◆ Exercise instructions
Find the line containing "- Clauses affected: |" in the entries below. Reproduce that line and each one after it to the end, exactly, with no other lines.

◆ Supplied entries

· · · · ·

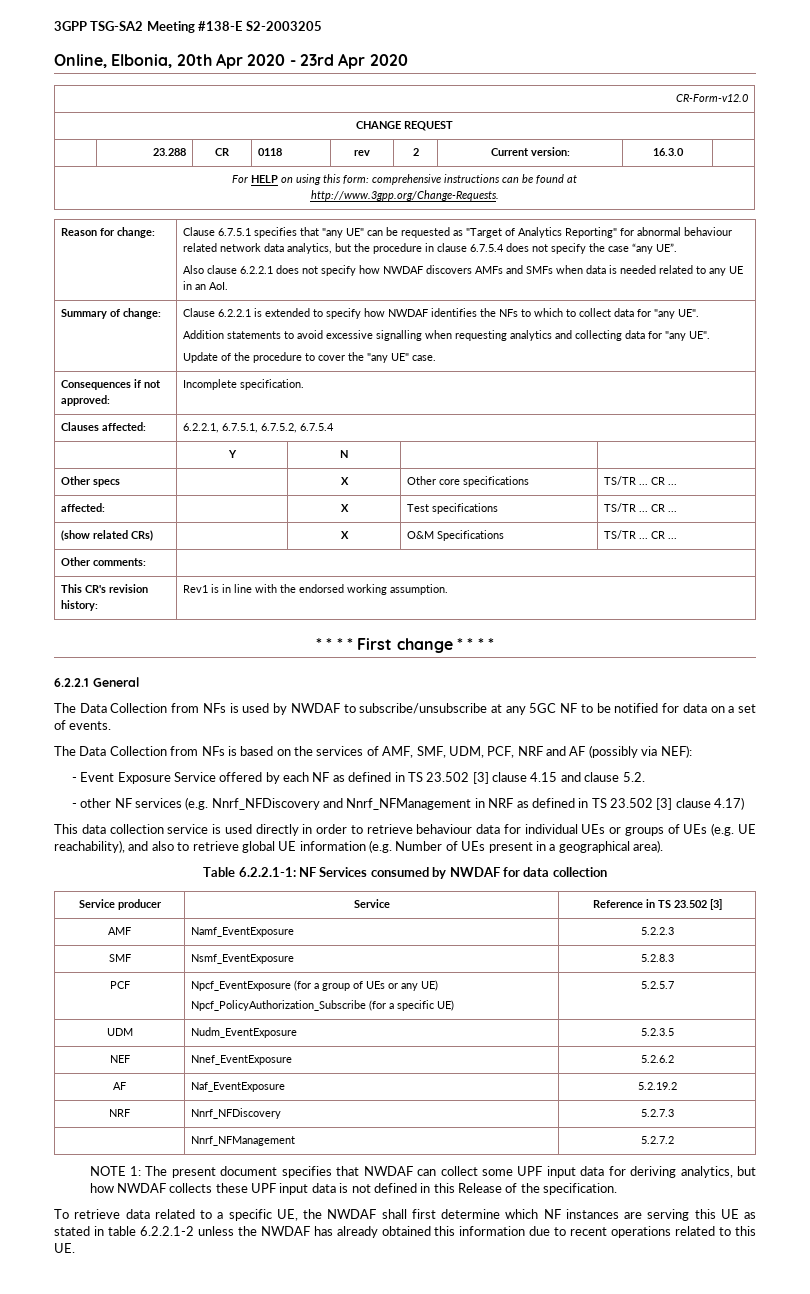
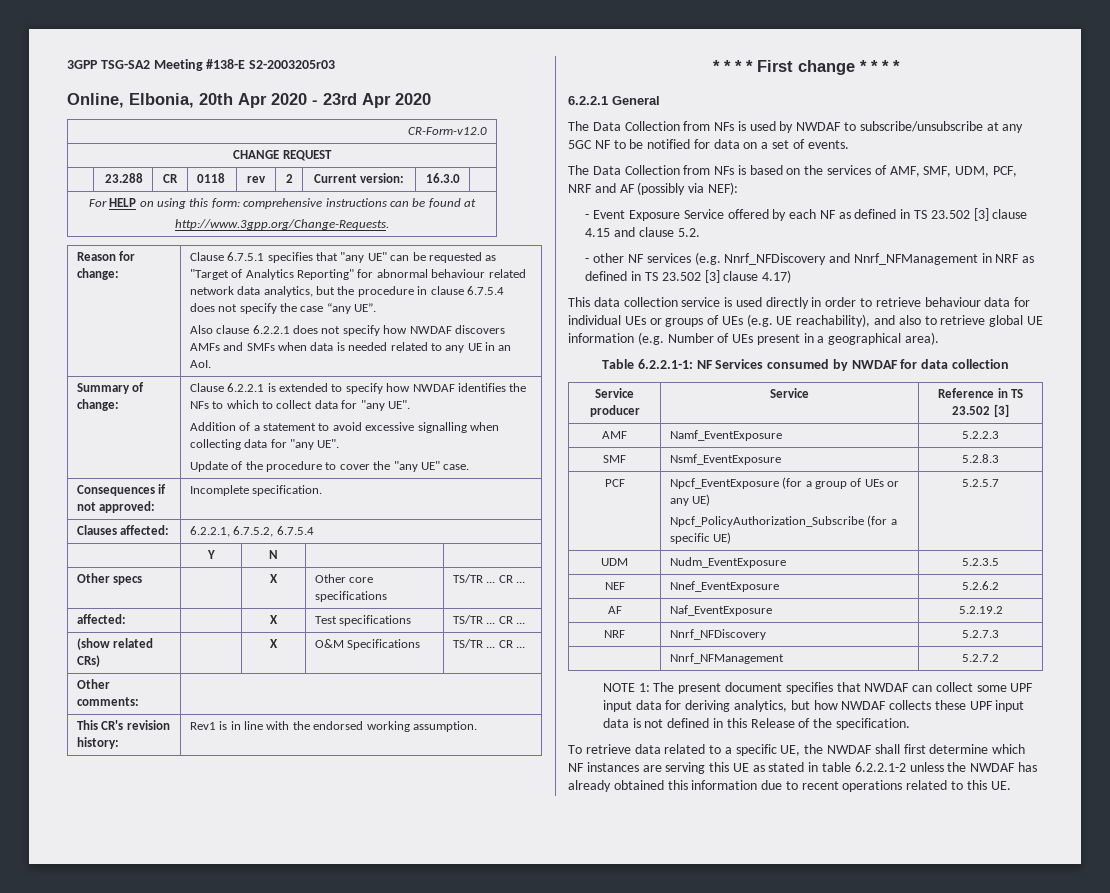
- 3GPP TSG-SA2 Meeting #138-E S2-2003205
+ 3GPP TSG-SA2 Meeting #138-E S2-2003205r03
- Addition statements to avoid excessive signalling when requesting analytics and collecting data for "any UE".
+ Addition of a statement to avoid excessive signalling when collecting data for "any UE".
- Clauses affected: | 6.2.2.1, 6.7.5.1, 6.7.5.2, 6.7.5.4
+ Clauses affected: | 6.2.2.1, 6.7.5.2, 6.7.5.4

· · · · ·

◆ Answer space
- Clauses affected: | 6.2.2.1, 6.7.5.1, 6.7.5.2, 6.7.5.4
+ Clauses affected: | 6.2.2.1, 6.7.5.2, 6.7.5.4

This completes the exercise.